[Web document revisions]
+--

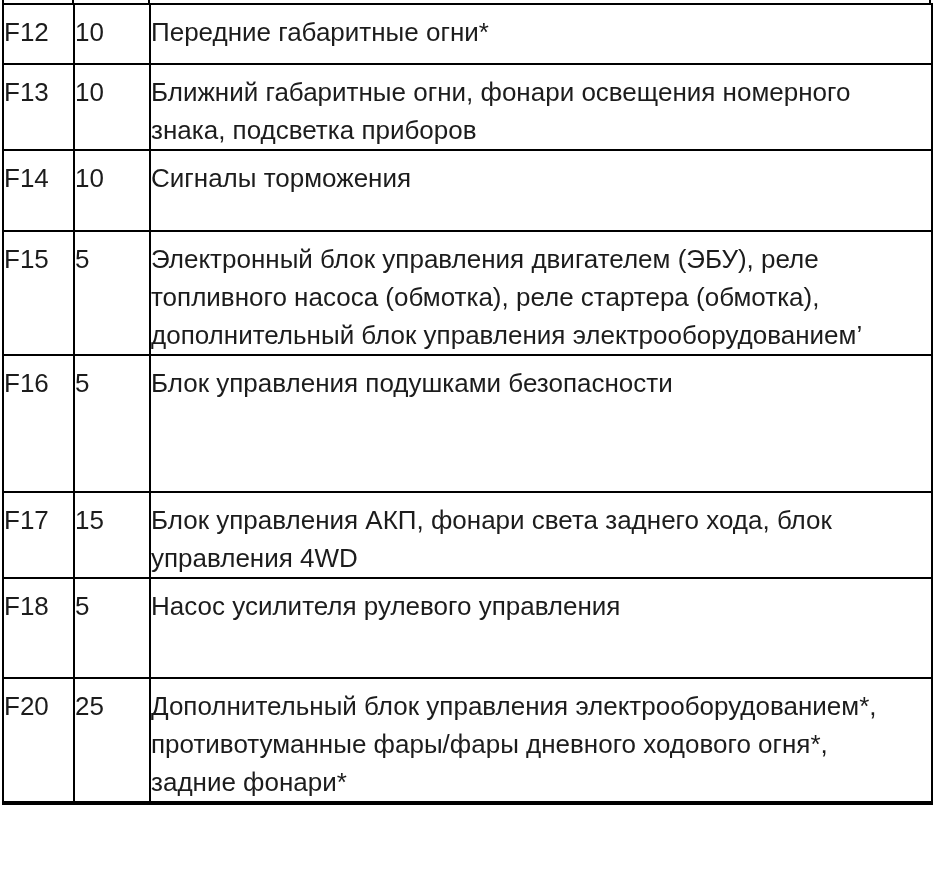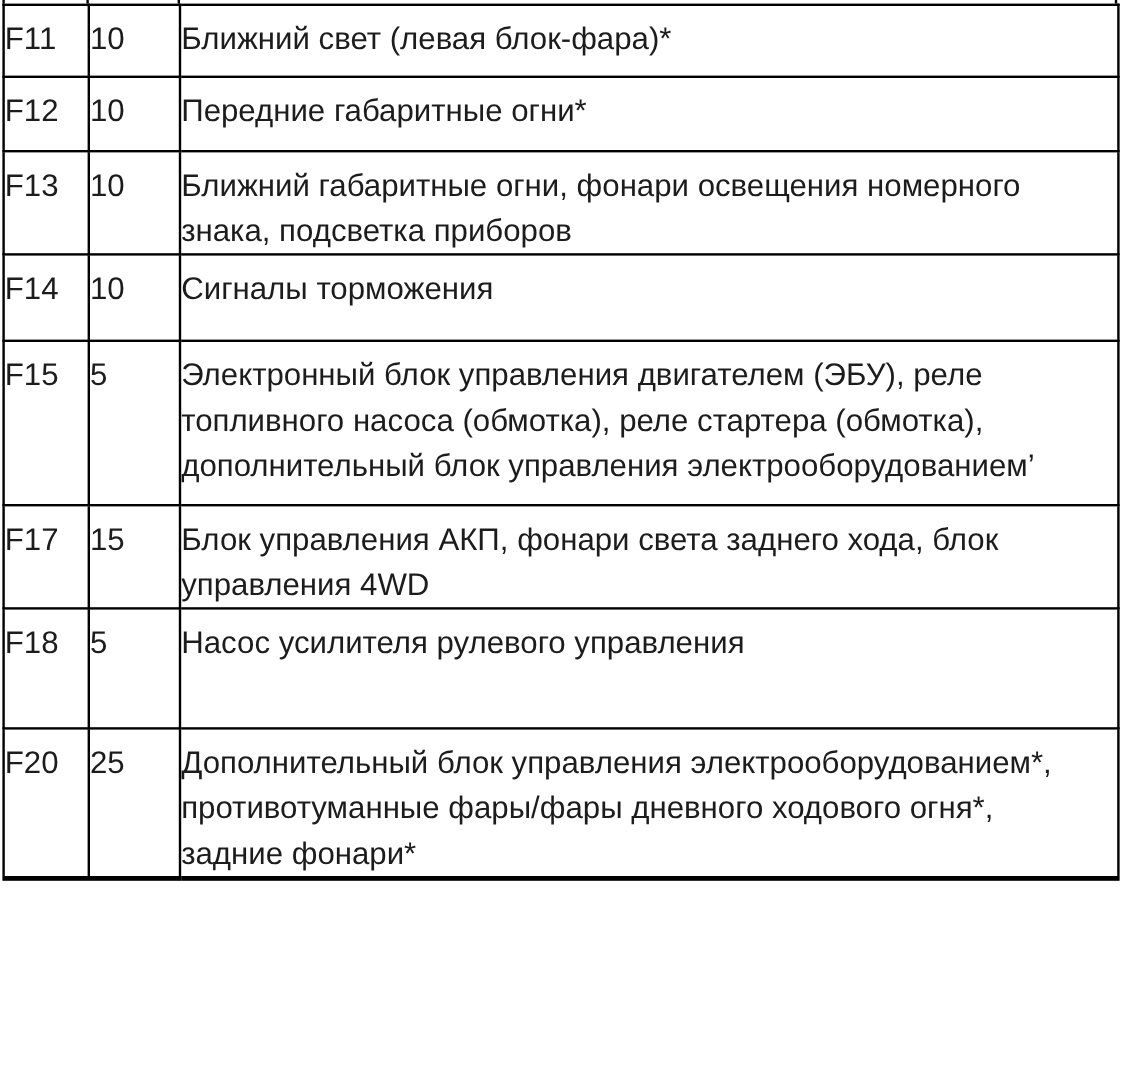--- a/index.html
+++ b/index.html
@@ -92,11 +92,6 @@
     </colgroup>
     <tbody>
       <tr>
-        <td class="c-fuse">F11</td>
-        <td class="c-amp">10</td>
-        <td class="c-desc">Ближний свет (левая блок-фара)*</td>
-      </tr>
-      <tr>
         <td class="c-fuse">F12</td>
         <td class="c-amp">10</td>
         <td class="c-desc">Передние габаритные огни*</td>

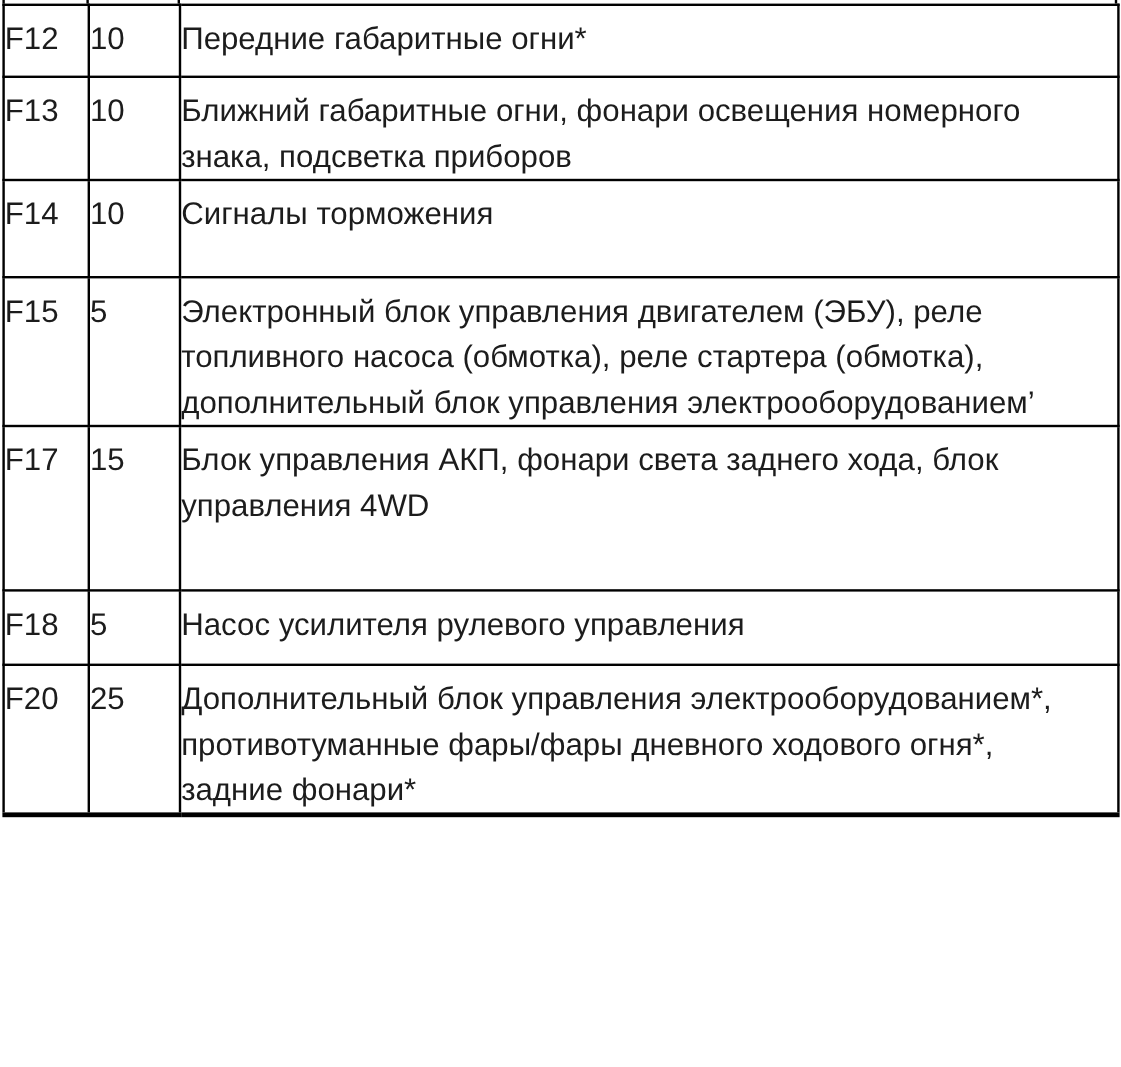--- a/index.html
+++ b/index.html
@@ -115,6 +115,11 @@
 дополнительный блок управления электрооборудованием’</td>
       </tr>
       <tr>
+        <td class="c-fuse">F16</td>
+        <td class="c-amp">5</td>
+        <td class="c-desc">Блок управления подушками безопасности</td>
+      </tr>
+      <tr>
         <td class="c-fuse">F17</td>
         <td class="c-amp">15</td>
         <td class="c-desc">Блок управления АКП, фонари света заднего хода, блок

+--

#### TASK OBJECTIVE:
Every record above must be copied exactly, and no picture may appear in the copy.

#### PROBLEM SOLUTION:
--- a/index.html
+++ b/index.html
@@ -92,11 +92,6 @@
     </colgroup>
     <tbody>
       <tr>
-        <td class="c-fuse">F11</td>
-        <td class="c-amp">10</td>
-        <td class="c-desc">Ближний свет (левая блок-фара)*</td>
-      </tr>
-      <tr>
         <td class="c-fuse">F12</td>
         <td class="c-amp">10</td>
         <td class="c-desc">Передние габаритные огни*</td>

--- a/index.html
+++ b/index.html
@@ -115,6 +115,11 @@
 дополнительный блок управления электрооборудованием’</td>
       </tr>
       <tr>
+        <td class="c-fuse">F16</td>
+        <td class="c-amp">5</td>
+        <td class="c-desc">Блок управления подушками безопасности</td>
+      </tr>
+      <tr>
         <td class="c-fuse">F17</td>
         <td class="c-amp">15</td>
         <td class="c-desc">Блок управления АКП, фонари света заднего хода, блок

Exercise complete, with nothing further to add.